SPOR - 28 Eylül 2024 Cumartesi 12:23

Begüm Yücel: "Hedefimiz 5 sene içerisinde Euroleague’de kalıcı olmak"

A
A
A
Begüm Yücel: "Hedefimiz 5 sene içerisinde Euroleague’de kalıcı olmak"

Bahçeşehir Koleji Basketbol Takımı, 2024-2025 sezonunda Sinan Erdem Spor Salonu’nda maçlarını oynayacak. Lansmanda konuşan Bahçeşehir Koleji Spor Kulübü Başkanı Begüm Yücel, Euroleague’de 5 sene içerisinde kalıcı olmak istediklerini söyledi.


Türkiye Sigorta Basketbol Süper Ligi ekiplerinden Bahçeşehir Koleji, yeni sezon öncesi lansman düzenledi. Sinan Erdem Spor Salonu’nda yapılan basın toplantısına Bahçeşehir Koleji Spor Kulübü Begüm Yücel, Sportif Direktör Nemanja Bjelica, Başantrenör Dejan Radonjic, Genel Menajer Pınar Çiler Çağlayan ve basın mensupları katıldı. Programda ilk olarak konuşma yapan Başkan Yücel, "Bahçeşehir Koleji Basketbol Takımı olarak çok önemli sezona giriş yaptık. Gerek yeni logomuz gerek yeni evimizde güçlü bir kadroyla 2024-2025 sezonuna başladık. İlk galibiyetimizi de deplasmanda aldık. Euroleague tecrübesi bulunan koçumuzun yeri her zaman ayrı. Hepinizin yakından tanıdığı NBA şampiyonluğu olan Sportif Direktörümüz Nemanja Bjelica. Güçlü bir kadro kurduk. Aynı zamanda bu yaz da en iddialı takımlardan birini oluşturduk. Umarım aynı ivme ile devam ederiz. Ve ülkemize başka bir Avrupa kupası da getirebiliriz" ifadelerini kullandı.



Begüm Yücel: "Başarı geldikçe taraftar kendiliğinden olacaktır"


7 senelik bir kulüp olduklarını hatırlatan Begüm Yücel, "Kendi taraftarımız var; kendi öğrencilerimiz. Onları aileleriyle birlikte getirmeye çalışıyoruz. Biz basketbol kültürü oluşturmaya çalışıyoruz. Başarı geldikçe, zaman geçtikçe kendiliğinden olacaktır diye düşüyorum" dedi.



"Hedefimiz 5 sene içerisinde Euroleague’de kalıcı olmak"


Başkan Begüm Yücel, ’Euroleague’nin kalıcı üyesi olmak için ne yapacaksınız?’ sorusuna şu yanıtı verdi:


"Öncelik Eurocup’ta kazanmak hedefimiz.
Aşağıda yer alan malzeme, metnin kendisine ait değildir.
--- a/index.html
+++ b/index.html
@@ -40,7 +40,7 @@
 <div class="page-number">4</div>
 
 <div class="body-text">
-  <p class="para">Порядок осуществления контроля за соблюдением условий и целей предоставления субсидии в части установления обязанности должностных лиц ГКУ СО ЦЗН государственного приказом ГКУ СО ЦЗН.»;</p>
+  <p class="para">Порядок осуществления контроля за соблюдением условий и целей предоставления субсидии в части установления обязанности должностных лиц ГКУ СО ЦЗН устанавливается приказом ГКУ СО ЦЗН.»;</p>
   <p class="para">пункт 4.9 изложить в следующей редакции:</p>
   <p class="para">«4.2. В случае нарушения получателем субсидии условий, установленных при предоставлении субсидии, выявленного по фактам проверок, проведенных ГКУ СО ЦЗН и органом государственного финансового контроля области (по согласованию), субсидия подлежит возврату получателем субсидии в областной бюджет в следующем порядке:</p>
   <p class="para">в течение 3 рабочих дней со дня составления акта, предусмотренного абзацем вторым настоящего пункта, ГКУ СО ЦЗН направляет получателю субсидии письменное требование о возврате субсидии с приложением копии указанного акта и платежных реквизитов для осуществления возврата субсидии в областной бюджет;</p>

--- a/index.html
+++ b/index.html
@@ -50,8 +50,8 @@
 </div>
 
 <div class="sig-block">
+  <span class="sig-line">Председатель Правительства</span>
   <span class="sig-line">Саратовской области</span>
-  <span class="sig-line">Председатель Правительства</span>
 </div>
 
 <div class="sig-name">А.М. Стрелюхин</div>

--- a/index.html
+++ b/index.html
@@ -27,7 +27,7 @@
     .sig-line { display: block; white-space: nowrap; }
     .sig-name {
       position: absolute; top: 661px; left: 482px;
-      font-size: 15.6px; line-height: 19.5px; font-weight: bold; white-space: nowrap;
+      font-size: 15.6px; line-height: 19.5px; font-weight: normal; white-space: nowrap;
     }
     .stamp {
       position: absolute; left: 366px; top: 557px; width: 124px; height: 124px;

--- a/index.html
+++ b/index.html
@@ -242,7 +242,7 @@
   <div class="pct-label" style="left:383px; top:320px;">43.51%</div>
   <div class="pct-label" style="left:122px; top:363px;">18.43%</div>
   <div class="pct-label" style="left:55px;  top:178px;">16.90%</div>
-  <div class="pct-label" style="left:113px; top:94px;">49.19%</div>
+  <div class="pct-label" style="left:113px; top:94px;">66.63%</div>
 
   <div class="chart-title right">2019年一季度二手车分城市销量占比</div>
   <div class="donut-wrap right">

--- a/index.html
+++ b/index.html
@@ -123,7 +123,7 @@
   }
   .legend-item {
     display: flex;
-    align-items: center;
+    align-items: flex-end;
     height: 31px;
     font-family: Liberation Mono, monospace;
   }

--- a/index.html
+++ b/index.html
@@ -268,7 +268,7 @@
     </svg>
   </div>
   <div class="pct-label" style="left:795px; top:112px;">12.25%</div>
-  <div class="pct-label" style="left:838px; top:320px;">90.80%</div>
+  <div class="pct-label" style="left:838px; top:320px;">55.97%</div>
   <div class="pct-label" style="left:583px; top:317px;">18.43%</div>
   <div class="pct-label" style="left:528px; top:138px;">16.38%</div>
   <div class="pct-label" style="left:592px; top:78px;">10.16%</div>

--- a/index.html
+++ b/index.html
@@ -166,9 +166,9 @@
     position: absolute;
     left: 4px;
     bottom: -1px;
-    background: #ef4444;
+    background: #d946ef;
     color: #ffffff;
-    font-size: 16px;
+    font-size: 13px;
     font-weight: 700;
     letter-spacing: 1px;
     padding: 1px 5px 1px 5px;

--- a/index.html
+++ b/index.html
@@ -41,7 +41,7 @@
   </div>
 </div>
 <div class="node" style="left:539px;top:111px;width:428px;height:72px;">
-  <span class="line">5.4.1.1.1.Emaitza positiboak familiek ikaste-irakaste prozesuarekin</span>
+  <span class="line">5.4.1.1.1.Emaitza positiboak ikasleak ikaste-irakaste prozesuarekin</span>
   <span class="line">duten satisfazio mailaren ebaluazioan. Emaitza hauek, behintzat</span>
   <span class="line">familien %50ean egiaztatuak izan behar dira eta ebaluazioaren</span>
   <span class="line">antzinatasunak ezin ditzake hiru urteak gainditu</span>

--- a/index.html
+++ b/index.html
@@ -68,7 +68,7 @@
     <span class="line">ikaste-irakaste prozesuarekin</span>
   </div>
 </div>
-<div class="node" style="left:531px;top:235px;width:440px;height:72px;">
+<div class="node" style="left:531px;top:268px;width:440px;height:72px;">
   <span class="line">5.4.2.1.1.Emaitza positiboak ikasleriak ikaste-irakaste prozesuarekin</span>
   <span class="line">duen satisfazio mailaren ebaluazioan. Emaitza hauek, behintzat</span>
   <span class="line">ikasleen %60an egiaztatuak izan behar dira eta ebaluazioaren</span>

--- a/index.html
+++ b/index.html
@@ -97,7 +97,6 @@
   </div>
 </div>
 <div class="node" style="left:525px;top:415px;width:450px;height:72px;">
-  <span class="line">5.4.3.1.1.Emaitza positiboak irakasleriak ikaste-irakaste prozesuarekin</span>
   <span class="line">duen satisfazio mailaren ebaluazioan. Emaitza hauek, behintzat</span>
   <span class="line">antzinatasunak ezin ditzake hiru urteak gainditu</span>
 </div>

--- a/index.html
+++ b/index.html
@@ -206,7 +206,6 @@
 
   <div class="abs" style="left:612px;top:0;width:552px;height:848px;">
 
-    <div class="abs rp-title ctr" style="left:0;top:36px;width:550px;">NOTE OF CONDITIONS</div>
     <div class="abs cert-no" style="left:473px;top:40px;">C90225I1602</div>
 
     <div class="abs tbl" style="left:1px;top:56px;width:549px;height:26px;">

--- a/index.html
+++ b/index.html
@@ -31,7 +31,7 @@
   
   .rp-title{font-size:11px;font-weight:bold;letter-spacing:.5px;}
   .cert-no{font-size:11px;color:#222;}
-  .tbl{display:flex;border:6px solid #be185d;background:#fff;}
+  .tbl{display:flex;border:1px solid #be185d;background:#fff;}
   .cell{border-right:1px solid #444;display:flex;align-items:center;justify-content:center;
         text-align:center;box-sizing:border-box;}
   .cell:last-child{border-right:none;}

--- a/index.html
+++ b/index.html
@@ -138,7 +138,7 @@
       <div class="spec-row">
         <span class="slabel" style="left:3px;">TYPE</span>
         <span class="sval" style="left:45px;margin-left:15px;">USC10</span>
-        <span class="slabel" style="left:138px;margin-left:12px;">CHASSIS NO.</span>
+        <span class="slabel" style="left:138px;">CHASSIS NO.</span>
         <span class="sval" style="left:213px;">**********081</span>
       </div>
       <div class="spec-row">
Euroleague için maddi yönden de yatırım yapmak gerekiyor. İlk hedefimiz Eurocup’ta kazanıp, daha sonra çıkmak ve sürdürülebilir bir şekilde olmak. Euroleague önümüzdeki 5 sene içerisinde hedefimiz"



Nemanja Bjelica: "Takımın basketbol kültürünü değiştirmek istiyoruz"


Bu organizasyonun bir parçası olduğu için mutlu olduğunu dile getiren Nemanja Bjelica ise, "Bahçeşehir, bir basketbol takımından daha fazlası, aslında bir marka. Bu takımın çok büyük potansiyeli var. Bir sonraki adımı atabilmemiz için de A takımımızın iyiliğinden emin olmamız gerekiyor. Bu yıl Eurocup’ta mücadele edeceğiz. Aynı zamanda Bahçeşehir’in sahip olduğu en güçlü takım, bu sene mücadele edecek. Çok heyecanlıyız ama mütevazı da olmamız lazım. Ayaklarımızın da yere basması lazım, çok çalışmamız lazım. Bu takımın basketbol kültürünü değiştirmek istiyoruz. Kazanan takım olmasını sağlamak istiyoruz. Bu detayları sağladığımızda zaten devamı gelecek" diye konuştu.



"Sinan Erdem’de tek takım olacağız"


Sinan Erdem Spor Salonu’na geçiş için Türkiye Basketbol Federasyonu’na teşekkürlerini ileten Bjelica, "Sinan Erdem’de Basketbol Süper Ligi’nde tek takım olarak mücadele edeceğiz. Oyuncuların mutlu bir aile tablosu içinde olmasını sağlamak istiyoruz. Bu da çok önemli. Birlikte iyi çalışmalıyız, birbirimize güvenmeliyiz. Her zaman büyük resme bakmalıyız, bu şekilde başarılı olabiliriz" şeklinde konuştu.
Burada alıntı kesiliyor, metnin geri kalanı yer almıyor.